*** DATASET ENTRIES Section Begins ***
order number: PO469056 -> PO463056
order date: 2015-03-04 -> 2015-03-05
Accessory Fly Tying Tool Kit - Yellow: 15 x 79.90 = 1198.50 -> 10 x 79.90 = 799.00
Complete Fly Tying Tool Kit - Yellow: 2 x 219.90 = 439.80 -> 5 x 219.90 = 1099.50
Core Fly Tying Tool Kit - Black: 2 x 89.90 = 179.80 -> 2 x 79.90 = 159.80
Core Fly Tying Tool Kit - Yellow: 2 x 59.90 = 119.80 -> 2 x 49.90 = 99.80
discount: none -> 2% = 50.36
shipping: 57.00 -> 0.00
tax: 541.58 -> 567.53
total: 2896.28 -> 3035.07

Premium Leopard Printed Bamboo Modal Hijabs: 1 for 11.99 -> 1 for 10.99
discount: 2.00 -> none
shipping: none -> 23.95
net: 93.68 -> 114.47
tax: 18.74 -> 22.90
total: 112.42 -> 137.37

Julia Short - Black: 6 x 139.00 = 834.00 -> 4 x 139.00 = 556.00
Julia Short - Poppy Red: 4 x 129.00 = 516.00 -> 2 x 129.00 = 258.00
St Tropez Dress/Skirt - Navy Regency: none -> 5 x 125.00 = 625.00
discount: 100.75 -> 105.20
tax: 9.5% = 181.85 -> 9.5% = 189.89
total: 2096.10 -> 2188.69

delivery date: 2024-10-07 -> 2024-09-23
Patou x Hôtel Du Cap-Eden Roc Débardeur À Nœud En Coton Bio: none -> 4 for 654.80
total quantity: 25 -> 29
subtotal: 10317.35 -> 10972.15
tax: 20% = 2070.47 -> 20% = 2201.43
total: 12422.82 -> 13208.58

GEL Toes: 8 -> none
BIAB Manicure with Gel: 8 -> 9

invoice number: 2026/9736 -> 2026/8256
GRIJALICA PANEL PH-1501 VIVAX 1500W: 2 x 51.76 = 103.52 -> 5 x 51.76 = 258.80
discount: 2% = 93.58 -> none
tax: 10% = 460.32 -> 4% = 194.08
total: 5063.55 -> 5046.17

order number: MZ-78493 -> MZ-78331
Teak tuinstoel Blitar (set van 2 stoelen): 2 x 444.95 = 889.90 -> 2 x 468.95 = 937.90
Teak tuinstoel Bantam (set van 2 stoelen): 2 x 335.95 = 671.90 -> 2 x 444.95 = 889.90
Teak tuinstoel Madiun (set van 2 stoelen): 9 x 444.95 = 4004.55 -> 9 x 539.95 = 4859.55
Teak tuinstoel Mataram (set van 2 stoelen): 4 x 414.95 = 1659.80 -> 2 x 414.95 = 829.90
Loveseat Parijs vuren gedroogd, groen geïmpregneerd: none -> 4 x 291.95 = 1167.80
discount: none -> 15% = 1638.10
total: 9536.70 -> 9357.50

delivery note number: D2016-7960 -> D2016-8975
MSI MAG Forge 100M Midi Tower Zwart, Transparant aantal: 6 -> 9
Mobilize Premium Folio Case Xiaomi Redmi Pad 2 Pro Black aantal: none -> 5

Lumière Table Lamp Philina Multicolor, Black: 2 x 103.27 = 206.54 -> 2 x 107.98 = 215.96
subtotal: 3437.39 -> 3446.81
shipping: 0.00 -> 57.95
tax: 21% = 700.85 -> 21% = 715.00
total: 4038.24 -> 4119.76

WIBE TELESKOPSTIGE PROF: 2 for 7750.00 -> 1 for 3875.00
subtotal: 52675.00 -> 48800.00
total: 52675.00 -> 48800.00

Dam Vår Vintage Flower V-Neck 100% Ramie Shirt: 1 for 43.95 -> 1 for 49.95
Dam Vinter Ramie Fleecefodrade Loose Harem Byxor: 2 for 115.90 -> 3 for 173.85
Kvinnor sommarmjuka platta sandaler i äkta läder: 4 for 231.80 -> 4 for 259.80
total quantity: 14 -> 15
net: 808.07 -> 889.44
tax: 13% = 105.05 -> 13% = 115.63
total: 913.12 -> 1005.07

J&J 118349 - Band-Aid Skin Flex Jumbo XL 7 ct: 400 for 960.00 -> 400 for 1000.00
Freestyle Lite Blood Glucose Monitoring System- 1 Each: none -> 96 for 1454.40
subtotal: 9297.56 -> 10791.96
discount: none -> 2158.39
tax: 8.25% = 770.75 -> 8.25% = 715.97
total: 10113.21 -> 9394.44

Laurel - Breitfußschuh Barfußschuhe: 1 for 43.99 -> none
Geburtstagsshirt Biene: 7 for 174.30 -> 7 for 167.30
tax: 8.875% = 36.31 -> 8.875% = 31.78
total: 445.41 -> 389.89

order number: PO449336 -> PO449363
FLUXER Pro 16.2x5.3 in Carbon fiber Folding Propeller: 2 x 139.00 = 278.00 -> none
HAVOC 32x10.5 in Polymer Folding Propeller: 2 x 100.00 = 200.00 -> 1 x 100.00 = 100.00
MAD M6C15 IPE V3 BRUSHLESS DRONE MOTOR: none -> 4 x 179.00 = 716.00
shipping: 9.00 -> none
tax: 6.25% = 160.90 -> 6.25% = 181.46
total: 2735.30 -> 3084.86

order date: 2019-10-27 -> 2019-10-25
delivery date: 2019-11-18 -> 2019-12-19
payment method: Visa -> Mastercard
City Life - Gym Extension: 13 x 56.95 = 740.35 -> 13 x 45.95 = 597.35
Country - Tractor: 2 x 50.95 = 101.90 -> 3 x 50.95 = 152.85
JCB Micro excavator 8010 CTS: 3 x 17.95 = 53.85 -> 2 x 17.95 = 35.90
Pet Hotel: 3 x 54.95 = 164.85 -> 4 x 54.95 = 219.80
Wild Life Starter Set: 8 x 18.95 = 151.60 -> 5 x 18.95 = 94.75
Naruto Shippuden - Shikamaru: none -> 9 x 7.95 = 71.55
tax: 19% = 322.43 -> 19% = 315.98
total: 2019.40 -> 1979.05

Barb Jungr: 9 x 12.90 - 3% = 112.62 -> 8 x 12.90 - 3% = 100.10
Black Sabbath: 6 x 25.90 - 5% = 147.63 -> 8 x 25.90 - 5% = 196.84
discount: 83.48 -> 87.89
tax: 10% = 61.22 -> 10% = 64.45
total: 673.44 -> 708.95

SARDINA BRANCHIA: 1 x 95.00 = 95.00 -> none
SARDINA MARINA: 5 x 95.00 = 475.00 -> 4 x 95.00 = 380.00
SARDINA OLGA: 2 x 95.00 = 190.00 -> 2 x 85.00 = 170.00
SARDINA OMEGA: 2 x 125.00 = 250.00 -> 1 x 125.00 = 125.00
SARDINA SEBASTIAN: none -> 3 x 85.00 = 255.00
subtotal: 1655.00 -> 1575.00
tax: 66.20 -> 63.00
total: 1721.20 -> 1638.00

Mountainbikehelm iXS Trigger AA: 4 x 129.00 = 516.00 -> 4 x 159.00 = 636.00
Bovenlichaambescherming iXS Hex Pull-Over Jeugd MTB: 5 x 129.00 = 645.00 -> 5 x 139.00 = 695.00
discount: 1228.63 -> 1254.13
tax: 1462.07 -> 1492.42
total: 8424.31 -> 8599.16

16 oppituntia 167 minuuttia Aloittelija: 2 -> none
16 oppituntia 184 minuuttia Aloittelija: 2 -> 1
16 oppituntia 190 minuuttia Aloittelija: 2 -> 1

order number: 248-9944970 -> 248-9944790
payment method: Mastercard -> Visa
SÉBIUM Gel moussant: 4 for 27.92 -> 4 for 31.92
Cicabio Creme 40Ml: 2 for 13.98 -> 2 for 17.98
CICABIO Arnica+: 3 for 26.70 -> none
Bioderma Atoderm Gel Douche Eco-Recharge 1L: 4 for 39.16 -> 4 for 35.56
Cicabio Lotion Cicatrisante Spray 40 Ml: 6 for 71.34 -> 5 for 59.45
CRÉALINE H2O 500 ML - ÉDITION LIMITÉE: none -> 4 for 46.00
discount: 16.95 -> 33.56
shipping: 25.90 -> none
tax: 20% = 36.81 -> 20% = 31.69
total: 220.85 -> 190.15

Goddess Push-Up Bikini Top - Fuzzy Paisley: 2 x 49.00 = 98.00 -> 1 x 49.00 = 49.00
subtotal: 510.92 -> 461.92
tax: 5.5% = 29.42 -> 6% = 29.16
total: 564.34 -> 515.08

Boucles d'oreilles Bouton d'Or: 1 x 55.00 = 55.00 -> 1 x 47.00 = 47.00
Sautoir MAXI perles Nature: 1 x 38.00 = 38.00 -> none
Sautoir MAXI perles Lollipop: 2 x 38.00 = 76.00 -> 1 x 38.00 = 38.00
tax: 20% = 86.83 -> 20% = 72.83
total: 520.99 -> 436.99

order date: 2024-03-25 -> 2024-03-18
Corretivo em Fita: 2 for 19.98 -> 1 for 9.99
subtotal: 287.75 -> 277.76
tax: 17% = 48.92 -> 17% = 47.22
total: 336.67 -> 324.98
*** DATASET ENTRIES Section Ends ***
§ **WORK INSTRUCTION**: Extract from the records above the lines from the one containing "total: 1721.20 -> 1638.00" to the one containing "Cicabio Creme 40Ml: 2", both lines included, exactly as they appear and with nothing else.

§ **SOLUTION FOR THIS TASK**:
total: 1721.20 -> 1638.00

Mountainbikehelm iXS Trigger AA: 4 x 129.00 = 516.00 -> 4 x 159.00 = 636.00
Bovenlichaambescherming iXS Hex Pull-Over Jeugd MTB: 5 x 129.00 = 645.00 -> 5 x 139.00 = 695.00
discount: 1228.63 -> 1254.13
tax: 1462.07 -> 1492.42
total: 8424.31 -> 8599.16

16 oppituntia 167 minuuttia Aloittelija: 2 -> none
16 oppituntia 184 minuuttia Aloittelija: 2 -> 1
16 oppituntia 190 minuuttia Aloittelija: 2 -> 1

order number: 248-9944970 -> 248-9944790
payment method: Mastercard -> Visa
SÉBIUM Gel moussant: 4 for 27.92 -> 4 for 31.92
Cicabio Creme 40Ml: 2 for 13.98 -> 2 for 17.98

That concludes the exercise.